Vale, David William Martin
26/10/1953 – 2/4/2020
It is with an extremely heavy heart that I write this article. Of course, it is to acknowledge and celebrate the life of David Martin who has just passed away. Following the recent death of John Blunden, we have lost another member of Kooyonga royalty.
David was an eminent, low-marker golfer with a smooth, methodical swing, for which many of us were extremely jealous. He represented the Club fifty times in the Simpson Cup, winning on twenty-six occasions and halving twice. This is a very fine win/loss ratio in a very strong competition. He won many Club events including being a medallist on ten occasions.
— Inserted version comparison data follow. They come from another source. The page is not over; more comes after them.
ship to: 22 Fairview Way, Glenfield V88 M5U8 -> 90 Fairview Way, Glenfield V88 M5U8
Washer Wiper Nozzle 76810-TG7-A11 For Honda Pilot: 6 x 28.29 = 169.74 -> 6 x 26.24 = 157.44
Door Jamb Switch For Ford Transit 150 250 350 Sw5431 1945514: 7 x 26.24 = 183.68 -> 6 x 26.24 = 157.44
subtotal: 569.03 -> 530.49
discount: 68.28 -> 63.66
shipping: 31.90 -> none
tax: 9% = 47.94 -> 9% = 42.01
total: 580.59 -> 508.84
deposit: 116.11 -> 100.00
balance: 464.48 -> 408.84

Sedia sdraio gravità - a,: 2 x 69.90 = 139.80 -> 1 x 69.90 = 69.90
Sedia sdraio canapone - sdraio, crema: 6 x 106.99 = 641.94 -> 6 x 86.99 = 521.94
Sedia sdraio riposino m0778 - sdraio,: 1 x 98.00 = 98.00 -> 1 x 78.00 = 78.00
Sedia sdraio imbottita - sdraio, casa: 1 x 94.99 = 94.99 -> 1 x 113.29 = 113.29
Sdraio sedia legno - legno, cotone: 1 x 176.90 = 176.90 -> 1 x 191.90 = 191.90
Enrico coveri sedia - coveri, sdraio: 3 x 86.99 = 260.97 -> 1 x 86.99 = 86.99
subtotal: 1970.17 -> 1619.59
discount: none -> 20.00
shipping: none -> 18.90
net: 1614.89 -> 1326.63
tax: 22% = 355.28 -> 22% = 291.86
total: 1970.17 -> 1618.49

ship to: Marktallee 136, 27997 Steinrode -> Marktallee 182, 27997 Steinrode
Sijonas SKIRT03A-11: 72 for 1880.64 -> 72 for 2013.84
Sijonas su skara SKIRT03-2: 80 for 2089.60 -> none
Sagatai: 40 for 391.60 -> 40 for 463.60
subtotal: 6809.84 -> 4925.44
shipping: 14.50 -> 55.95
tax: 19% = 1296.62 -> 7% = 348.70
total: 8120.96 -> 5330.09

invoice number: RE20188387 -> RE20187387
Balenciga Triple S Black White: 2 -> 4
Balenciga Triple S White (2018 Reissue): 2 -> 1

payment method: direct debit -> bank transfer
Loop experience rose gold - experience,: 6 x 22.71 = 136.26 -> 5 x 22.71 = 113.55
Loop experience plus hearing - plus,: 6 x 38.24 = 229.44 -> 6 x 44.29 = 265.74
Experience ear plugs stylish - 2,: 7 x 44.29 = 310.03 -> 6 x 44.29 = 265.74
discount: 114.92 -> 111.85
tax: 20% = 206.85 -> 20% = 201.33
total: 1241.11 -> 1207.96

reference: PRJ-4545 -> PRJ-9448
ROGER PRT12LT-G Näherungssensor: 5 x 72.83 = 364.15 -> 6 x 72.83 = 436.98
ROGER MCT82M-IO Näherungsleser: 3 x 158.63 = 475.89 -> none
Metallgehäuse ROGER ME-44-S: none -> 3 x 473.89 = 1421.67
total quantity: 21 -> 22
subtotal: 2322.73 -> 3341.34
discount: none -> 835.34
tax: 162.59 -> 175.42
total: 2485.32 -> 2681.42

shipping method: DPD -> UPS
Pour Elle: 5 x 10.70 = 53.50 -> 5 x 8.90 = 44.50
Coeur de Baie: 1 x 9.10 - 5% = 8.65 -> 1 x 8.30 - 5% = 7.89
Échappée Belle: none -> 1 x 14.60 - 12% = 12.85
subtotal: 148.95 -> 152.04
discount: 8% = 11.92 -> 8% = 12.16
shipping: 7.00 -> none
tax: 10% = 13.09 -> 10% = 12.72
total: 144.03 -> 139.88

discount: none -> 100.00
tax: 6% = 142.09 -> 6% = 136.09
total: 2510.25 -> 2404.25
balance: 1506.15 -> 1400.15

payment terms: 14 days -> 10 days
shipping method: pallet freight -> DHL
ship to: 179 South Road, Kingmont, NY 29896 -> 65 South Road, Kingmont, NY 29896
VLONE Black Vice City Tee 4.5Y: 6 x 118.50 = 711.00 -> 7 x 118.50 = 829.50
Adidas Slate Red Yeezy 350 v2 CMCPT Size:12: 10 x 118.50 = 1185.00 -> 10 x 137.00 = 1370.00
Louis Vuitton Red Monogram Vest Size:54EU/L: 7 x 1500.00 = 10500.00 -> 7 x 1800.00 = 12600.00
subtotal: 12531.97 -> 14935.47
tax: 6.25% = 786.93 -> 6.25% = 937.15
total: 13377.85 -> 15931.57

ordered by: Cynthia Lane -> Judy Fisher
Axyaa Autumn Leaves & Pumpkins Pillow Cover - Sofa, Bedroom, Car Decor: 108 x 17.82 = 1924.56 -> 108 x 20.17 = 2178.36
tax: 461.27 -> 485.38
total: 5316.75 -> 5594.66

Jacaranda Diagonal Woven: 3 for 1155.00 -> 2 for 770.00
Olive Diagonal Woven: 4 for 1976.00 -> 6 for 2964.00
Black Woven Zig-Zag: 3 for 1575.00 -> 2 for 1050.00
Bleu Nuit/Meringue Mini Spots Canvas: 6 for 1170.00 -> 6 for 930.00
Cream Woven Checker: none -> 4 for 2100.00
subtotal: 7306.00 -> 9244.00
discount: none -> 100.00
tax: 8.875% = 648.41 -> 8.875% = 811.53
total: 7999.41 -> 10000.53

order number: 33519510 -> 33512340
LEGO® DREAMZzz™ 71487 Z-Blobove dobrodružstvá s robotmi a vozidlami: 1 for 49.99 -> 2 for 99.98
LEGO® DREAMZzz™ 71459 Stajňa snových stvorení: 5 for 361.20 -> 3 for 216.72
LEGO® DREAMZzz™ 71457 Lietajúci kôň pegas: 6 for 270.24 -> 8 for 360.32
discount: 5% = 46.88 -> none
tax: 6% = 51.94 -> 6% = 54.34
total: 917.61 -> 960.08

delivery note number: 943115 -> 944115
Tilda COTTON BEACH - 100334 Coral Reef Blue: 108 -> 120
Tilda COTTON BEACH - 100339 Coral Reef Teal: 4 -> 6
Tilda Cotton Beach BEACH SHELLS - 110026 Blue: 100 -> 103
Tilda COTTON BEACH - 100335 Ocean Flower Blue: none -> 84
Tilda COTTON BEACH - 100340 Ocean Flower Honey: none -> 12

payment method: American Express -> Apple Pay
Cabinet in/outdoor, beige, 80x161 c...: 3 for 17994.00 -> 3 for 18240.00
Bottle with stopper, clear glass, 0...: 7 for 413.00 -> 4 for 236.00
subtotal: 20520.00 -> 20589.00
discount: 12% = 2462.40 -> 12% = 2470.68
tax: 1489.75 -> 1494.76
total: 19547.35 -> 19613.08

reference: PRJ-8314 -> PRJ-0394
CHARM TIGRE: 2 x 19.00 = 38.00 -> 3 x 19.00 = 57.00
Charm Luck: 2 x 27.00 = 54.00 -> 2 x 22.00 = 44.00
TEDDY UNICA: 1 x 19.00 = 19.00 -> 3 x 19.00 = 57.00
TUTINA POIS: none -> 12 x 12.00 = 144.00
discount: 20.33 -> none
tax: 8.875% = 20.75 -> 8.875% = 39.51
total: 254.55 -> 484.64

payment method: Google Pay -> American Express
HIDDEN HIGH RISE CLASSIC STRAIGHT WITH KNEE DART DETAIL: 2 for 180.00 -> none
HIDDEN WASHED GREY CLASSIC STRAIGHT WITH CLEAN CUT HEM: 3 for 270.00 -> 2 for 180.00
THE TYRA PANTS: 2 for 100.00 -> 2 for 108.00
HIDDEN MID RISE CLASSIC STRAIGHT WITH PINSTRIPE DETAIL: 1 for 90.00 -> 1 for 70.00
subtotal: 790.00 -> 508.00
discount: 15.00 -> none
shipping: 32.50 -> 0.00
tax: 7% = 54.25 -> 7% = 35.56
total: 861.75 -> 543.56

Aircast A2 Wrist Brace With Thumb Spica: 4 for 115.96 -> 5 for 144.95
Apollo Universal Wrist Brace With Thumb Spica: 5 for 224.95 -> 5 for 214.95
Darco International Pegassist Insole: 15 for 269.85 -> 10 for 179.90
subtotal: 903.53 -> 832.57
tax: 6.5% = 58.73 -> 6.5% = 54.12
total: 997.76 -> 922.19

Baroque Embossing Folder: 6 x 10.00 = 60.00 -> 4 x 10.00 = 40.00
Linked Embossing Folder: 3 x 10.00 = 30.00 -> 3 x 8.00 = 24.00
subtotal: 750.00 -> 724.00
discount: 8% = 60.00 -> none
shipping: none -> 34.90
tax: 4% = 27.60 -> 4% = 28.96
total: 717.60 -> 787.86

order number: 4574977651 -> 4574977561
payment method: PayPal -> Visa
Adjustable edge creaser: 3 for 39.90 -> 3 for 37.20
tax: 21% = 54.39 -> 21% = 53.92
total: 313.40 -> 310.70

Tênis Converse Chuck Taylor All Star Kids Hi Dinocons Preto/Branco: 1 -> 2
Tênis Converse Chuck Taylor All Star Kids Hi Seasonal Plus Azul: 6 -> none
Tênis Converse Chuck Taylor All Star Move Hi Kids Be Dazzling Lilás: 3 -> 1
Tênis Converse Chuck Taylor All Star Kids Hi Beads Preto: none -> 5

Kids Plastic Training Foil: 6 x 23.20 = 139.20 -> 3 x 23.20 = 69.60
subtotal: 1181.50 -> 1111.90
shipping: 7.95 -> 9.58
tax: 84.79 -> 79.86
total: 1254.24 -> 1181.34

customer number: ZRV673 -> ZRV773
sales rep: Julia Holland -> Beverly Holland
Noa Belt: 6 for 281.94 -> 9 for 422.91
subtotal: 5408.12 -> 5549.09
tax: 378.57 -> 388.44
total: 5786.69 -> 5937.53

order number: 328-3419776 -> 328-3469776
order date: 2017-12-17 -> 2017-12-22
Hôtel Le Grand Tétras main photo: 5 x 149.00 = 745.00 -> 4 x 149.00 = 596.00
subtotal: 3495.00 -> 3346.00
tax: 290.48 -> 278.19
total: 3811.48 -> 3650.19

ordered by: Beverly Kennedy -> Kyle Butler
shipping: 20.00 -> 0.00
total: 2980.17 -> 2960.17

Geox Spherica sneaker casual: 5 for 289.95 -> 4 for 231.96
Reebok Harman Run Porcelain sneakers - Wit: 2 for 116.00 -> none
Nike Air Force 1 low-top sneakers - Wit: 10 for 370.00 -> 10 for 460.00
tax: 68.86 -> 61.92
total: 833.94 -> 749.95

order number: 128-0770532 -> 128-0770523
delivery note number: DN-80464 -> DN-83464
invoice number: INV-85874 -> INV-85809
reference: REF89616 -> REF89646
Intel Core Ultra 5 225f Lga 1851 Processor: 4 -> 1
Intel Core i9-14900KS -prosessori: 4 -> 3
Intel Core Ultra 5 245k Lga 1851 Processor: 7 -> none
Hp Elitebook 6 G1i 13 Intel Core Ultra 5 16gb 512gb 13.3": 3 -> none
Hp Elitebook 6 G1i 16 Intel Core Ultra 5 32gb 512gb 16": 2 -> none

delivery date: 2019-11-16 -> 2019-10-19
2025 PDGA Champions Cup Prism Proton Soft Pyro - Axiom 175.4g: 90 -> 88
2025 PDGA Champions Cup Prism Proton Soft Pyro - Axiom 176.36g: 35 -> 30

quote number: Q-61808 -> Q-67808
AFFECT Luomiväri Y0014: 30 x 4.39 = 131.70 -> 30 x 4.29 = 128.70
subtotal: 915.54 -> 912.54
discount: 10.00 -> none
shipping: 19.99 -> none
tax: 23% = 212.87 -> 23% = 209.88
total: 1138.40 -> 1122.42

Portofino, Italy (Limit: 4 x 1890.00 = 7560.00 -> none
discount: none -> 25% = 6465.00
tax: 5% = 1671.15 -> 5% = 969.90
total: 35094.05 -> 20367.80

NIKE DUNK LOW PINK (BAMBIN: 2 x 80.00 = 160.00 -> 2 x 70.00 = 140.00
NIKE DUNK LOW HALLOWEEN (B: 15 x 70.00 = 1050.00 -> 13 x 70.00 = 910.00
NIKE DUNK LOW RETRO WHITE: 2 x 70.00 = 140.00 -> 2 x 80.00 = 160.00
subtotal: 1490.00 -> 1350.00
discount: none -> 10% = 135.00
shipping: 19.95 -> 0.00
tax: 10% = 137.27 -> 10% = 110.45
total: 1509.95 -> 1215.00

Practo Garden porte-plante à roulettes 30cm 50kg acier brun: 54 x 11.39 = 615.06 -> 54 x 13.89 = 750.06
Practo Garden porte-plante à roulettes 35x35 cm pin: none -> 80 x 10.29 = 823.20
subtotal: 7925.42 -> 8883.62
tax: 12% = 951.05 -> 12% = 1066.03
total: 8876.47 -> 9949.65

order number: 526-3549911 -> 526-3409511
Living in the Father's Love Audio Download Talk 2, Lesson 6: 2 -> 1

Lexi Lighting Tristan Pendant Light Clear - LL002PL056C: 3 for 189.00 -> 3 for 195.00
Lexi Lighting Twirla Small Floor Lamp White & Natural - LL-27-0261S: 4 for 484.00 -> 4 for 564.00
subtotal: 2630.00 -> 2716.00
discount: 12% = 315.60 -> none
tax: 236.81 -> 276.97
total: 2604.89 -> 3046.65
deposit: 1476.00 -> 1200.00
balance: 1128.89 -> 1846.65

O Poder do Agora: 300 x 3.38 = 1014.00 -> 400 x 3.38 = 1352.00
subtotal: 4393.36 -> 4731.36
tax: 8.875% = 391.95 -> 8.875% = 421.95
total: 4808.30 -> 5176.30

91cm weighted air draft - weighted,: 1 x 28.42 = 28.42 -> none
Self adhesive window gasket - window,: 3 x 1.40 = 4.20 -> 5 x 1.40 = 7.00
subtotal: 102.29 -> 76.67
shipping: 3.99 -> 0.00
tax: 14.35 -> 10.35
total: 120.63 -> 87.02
David Joined Kooyonga in 1974 and soon came under the influence of two people, Bay McDonald and Graham Keane. Both these gentleman had forged great reputations in golf administration. They both had been Club Captains, Presidents of SA Golf and Presidents of the National Australian Golf Union. It was not long before David became one of Kooyonga’s delegates to SA Golf, a position he held for well in advance of 20 years. He became its Vice President in 1994, remaining so until 2005 when he became the President. He was still President at the time SA Golf and SA Ladies Golf merged in 2008. Most of this time he was a South Australian delegate to the Australian body 1994 to 2008 when the Australian Golf Union merged with the Australian Ladies Golf Union. He remained on the new Board until 2010. If this merger had not taken place for two years, David was ear marked to become the old Australian Golf Union’s President. He was elected to manage the Australian Amateur Men’s team when it toured New Zealand in 2004.
His contributions at a State level included being on SA Golf’s executive Committee for 15 years. Also, he was on the Committee which staged the major tournaments we enjoyed between 1996 and 2006. These tournaments at Kooyonga included the SA Open, SA Ford Open, Jacob’s Creek and Nationwide Opens.
I first met David in 1973. He was a nephew of the Administrator at Prince Alfred College and was enjoying some work experience at the College at that time. He was a genial, quiet, self-motivated young man who endeared himself to the College staff. This took place during holidays while he was studying for his Law Degree.
Golfing genes were well and truly engrained in David as he was a nephew to the great Bill Shephard one of, if not the greatest player to have been a member of our Club. His mother Gwen, was Bill Shephard’s sister. David’s two cousins, Sandy Robinson and Skye Jarvis who are daughters of Bill, are still very much involved at Kooyonga.
He was elected to Kooyonga’s Committee in 1988, became Vice Captain in 1993/94 and then Captain for the years 1995/96. I served as his Vice Captain in this time. He became the Club’s President in 2012/13, but due to ill health, did not complete his three year term. I was privileged to propose him for Life Membership of our Club in 2013, which was unanimously endorsed by the members.
At the conclusion of our 75th celebrations in 1998, David wrote me a letter thanking everybody connected with the activities. I want to share two things he outlined in said letter. Firstly, after saying what a marvelous week it was, he wrote (and I quote) “I have always been proud to be a Kooyonga member, I am now even prouder, if that is possible”. Then, his last sentence, and I quote “Only one question remains – how do we top that in 25 years?”.
He was always of the opinion that more should be done to educate new and young members of the Club in the history in the development of the Club, that they are now to inherit.
David was 66 years of age when he passed away, still a relatively young man. However, the last seven or so years of his were very difficult times for him. Suffering from a severe disease which necessitated him travelling to the dialysis clinic at Payneham twice, sometimes three times, a week were extremely laborious. But he was a fighter and until recent times, he was still able to make his way to Kooyonga to keep in contact with his host of friends. He might not have been able to complete 18 holes on some occasions, other times he would arrive not to play, just to have a coffee and a yarn.
He will be sorely missed, the world needs more people like David. Well played David, rest in peace.